─── Materials provided
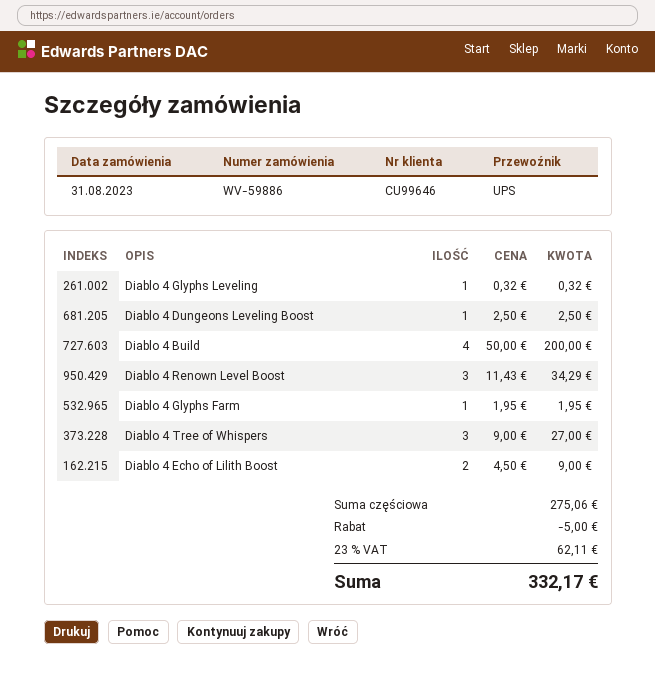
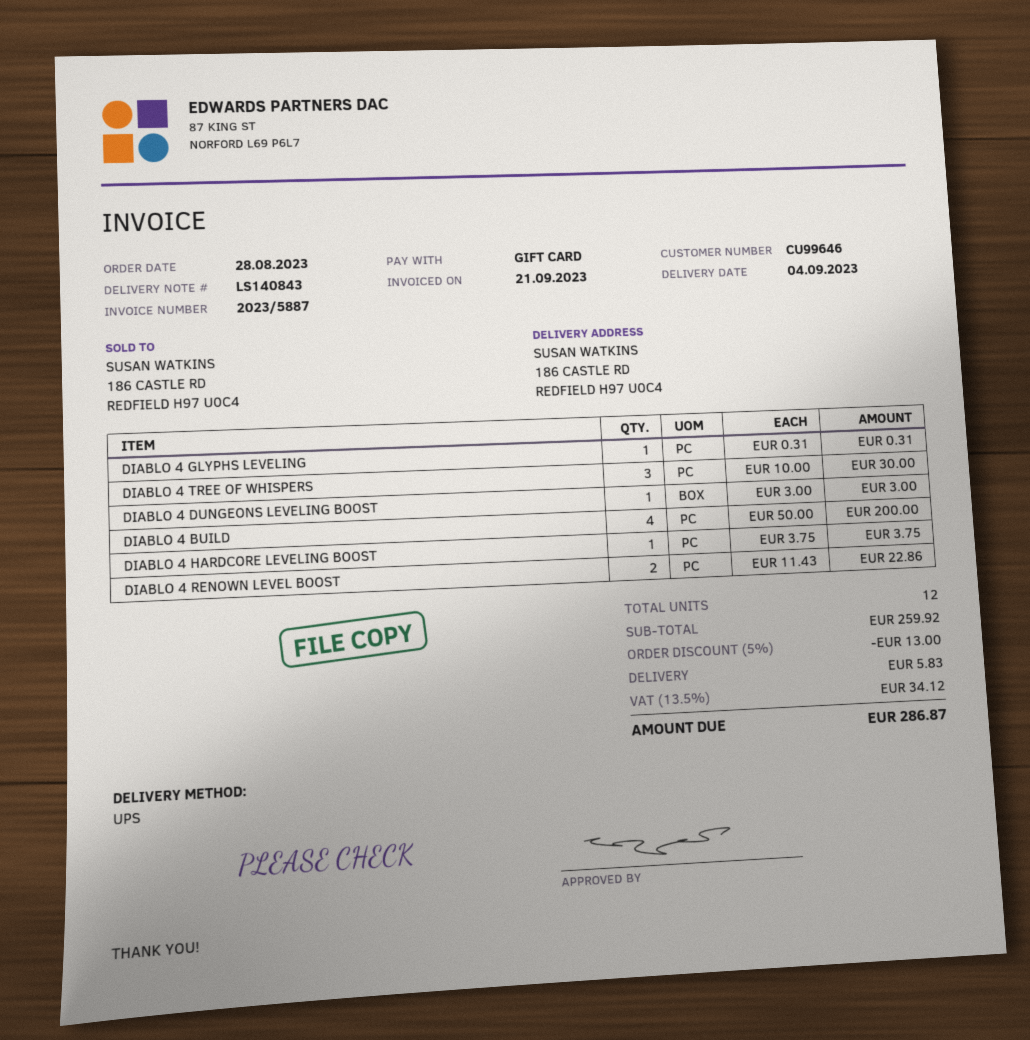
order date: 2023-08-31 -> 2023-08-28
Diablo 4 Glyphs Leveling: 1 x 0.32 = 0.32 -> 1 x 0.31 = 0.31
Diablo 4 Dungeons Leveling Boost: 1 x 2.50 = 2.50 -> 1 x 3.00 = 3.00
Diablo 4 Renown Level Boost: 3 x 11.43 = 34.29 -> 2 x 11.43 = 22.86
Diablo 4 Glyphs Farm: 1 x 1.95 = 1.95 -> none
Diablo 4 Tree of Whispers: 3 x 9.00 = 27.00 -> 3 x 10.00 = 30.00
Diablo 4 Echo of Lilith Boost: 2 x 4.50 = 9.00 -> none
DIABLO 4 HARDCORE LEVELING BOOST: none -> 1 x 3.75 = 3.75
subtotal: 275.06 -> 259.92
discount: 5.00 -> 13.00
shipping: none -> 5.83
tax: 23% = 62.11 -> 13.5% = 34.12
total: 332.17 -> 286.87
──────
─── Materials provided
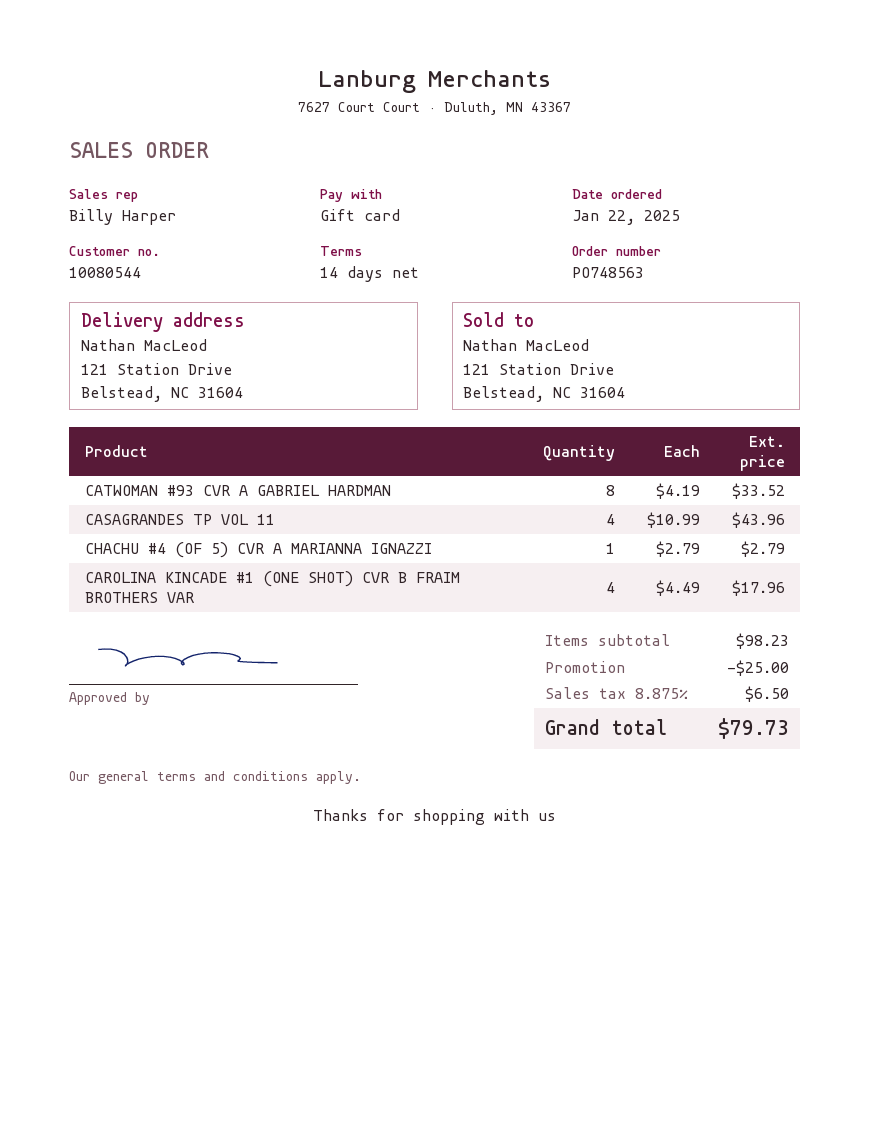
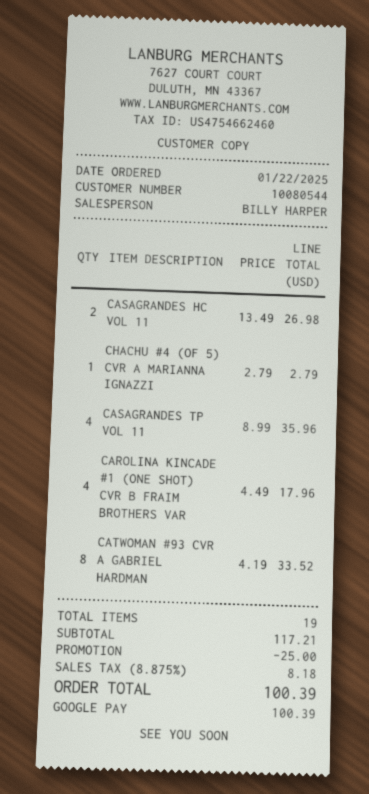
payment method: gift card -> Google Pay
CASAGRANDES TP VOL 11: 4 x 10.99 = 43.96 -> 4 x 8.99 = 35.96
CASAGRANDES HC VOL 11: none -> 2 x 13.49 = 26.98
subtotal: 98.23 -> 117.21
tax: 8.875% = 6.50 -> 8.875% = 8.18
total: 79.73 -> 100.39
──────
Exercise:
Among the entries, find each line that includes the string "subtotal" and copy it.

Written solution:
subtotal: 275.06 -> 259.92
subtotal: 98.23 -> 117.21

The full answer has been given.